** Opening Source data block **

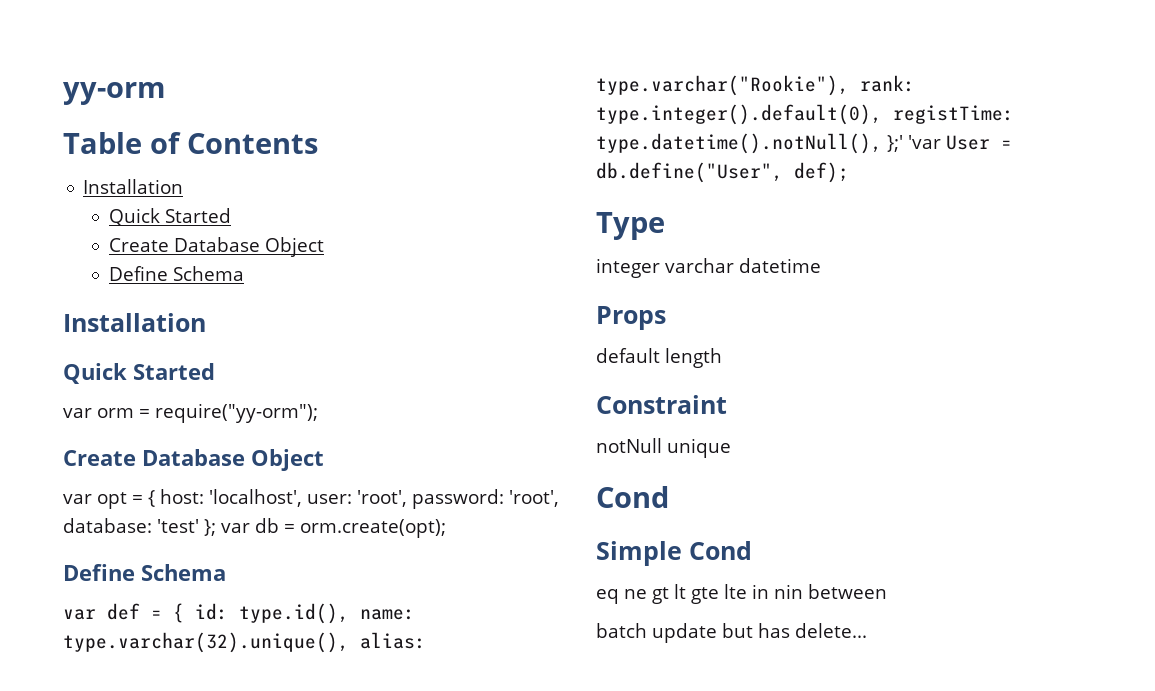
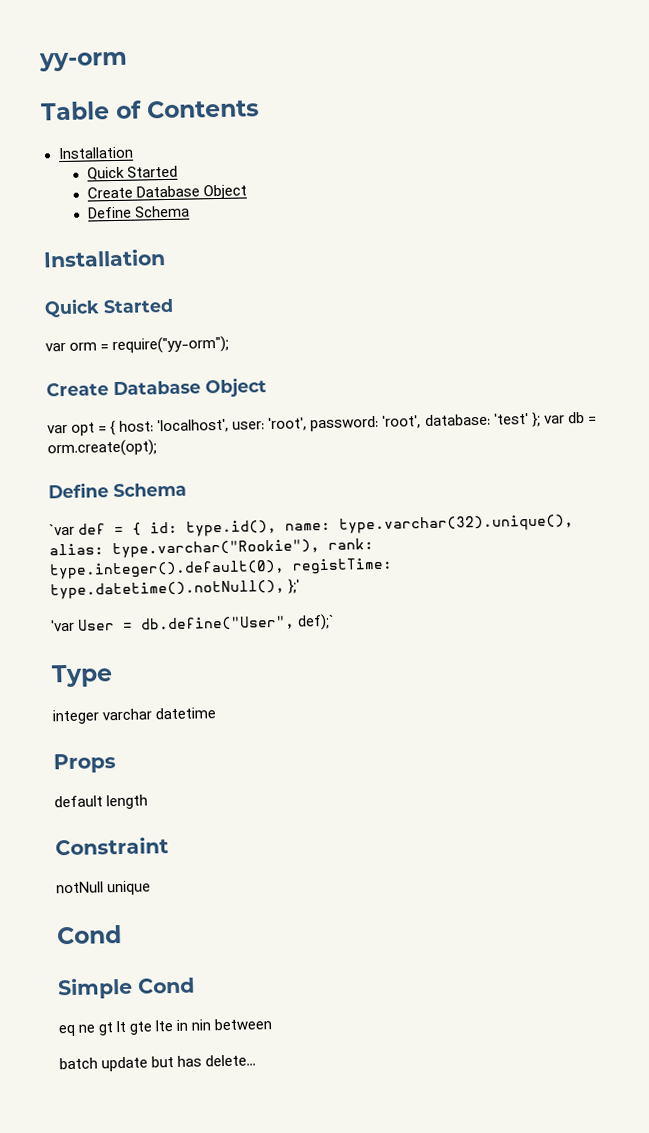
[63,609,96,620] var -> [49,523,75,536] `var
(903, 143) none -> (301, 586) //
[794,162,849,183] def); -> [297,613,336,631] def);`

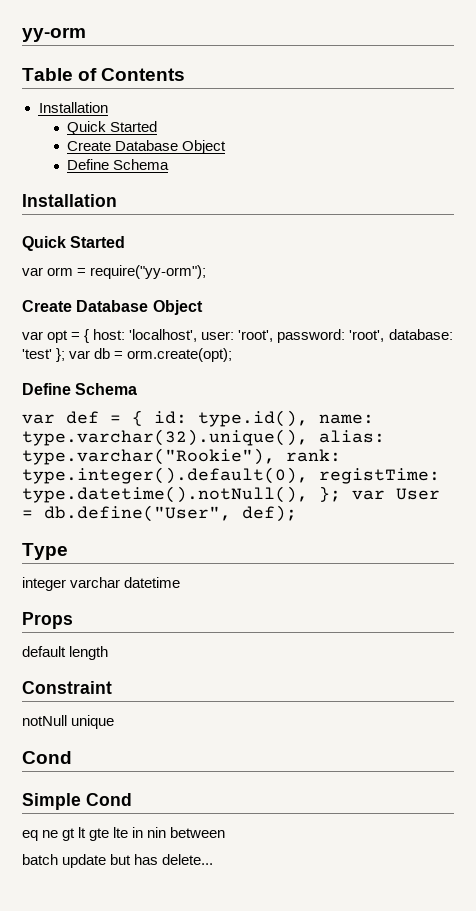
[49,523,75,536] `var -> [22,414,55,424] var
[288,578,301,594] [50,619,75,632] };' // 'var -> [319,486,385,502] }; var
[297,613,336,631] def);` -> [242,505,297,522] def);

** Closing Source data block **
** Opening Source data block **

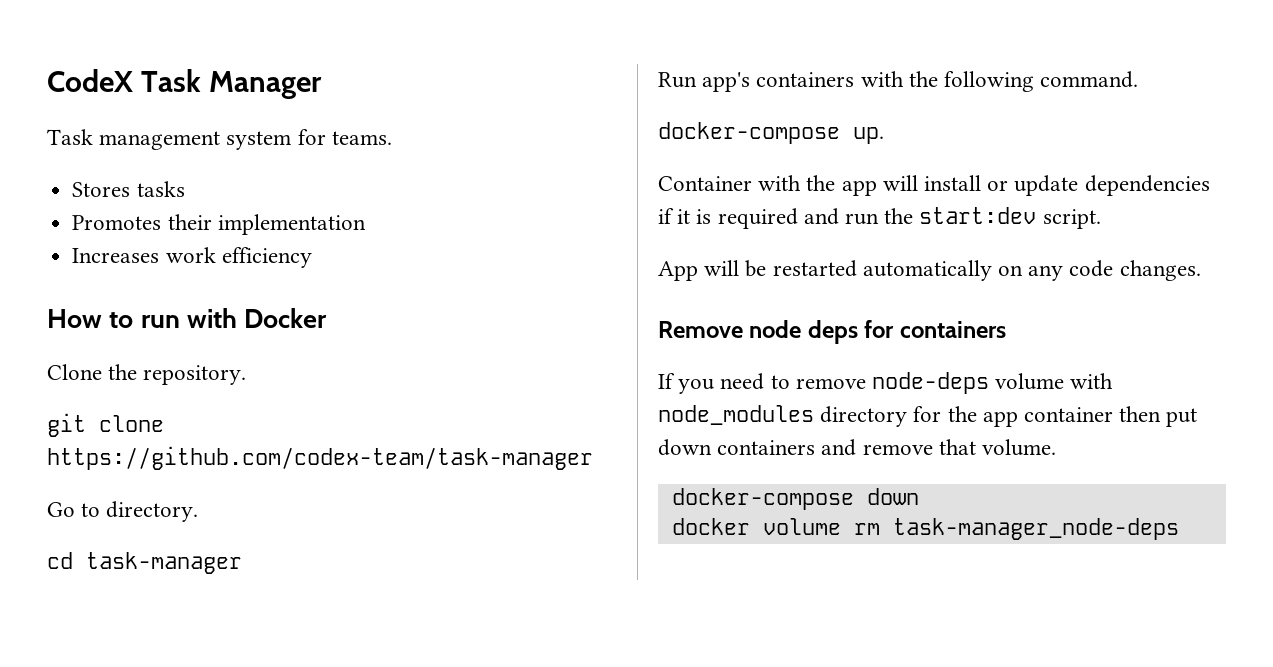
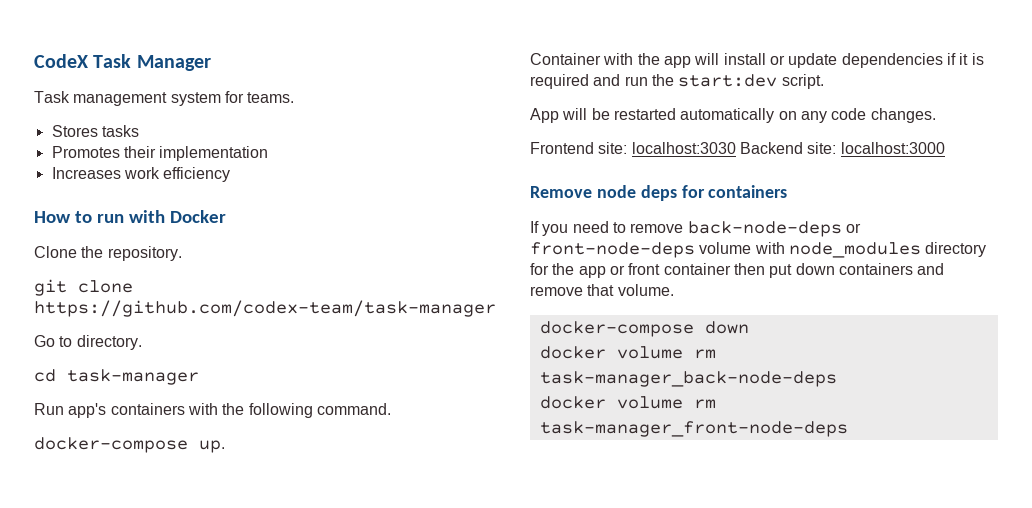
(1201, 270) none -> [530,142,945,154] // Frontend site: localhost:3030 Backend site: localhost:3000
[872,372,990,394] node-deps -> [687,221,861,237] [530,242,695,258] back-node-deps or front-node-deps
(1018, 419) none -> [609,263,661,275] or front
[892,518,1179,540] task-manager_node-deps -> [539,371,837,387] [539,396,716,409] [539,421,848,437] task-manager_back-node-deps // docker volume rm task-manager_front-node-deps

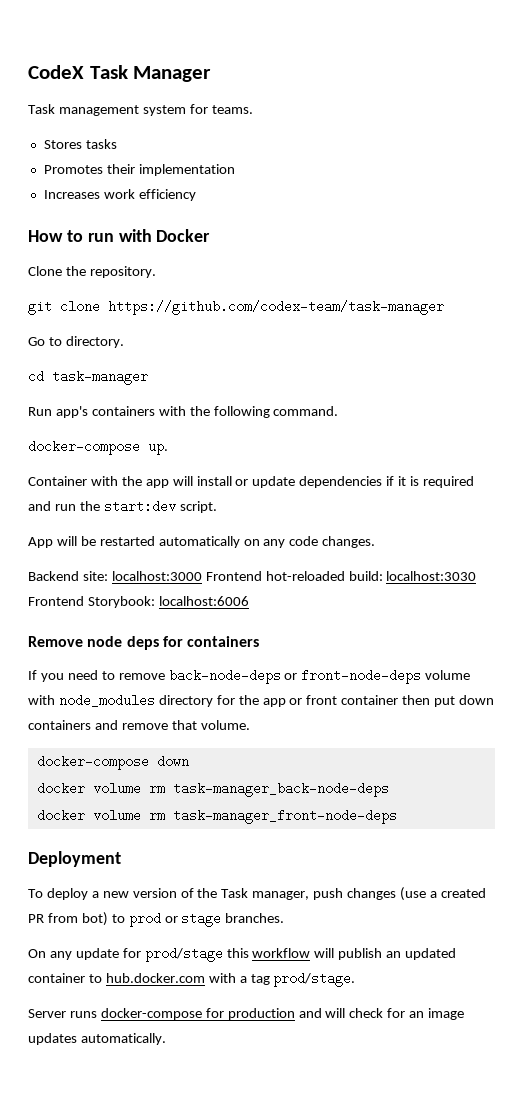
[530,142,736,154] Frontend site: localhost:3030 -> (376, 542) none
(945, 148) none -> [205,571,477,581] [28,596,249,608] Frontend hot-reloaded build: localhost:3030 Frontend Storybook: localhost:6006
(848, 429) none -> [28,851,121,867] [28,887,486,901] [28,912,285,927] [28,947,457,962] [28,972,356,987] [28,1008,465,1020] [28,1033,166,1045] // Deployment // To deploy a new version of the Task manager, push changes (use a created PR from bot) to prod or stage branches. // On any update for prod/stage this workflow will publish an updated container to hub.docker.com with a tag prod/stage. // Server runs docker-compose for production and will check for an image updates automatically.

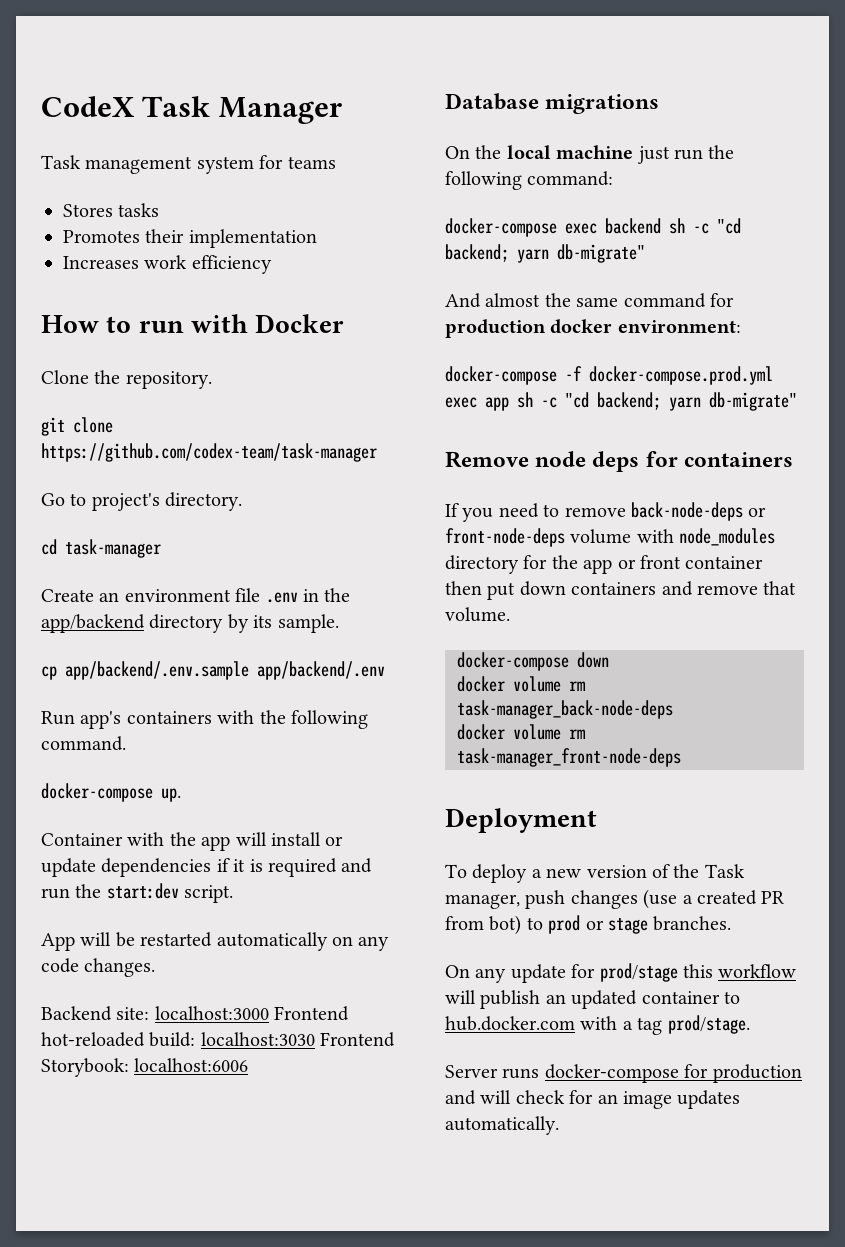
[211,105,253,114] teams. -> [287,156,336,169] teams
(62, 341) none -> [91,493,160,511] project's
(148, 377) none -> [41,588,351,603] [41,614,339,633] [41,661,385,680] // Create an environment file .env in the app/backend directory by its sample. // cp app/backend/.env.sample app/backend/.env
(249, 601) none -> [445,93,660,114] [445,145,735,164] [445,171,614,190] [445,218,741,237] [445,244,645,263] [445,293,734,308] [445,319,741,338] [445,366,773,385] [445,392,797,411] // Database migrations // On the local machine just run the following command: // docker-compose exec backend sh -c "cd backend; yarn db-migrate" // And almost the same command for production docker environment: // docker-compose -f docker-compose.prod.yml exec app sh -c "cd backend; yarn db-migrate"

** Closing Source data block **
** Opening Source data block **

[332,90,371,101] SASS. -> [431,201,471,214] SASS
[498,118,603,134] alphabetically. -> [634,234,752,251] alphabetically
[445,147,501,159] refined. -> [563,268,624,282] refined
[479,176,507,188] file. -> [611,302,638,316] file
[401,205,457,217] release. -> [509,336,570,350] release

** Closing Source data block **

[What is being asked]
An exact copy is needed of the stretch above that opens with the line containing "[63,609,96,620] var ->" and closes with the line containing "-> [242,505,297,522] def);"; the pictures are not part of it.

[Response area]
[63,609,96,620] var -> [49,523,75,536] `var
(903, 143) none -> (301, 586) //
[794,162,849,183] def); -> [297,613,336,631] def);`

[49,523,75,536] `var -> [22,414,55,424] var
[288,578,301,594] [50,619,75,632] };' // 'var -> [319,486,385,502] }; var
[297,613,336,631] def);` -> [242,505,297,522] def);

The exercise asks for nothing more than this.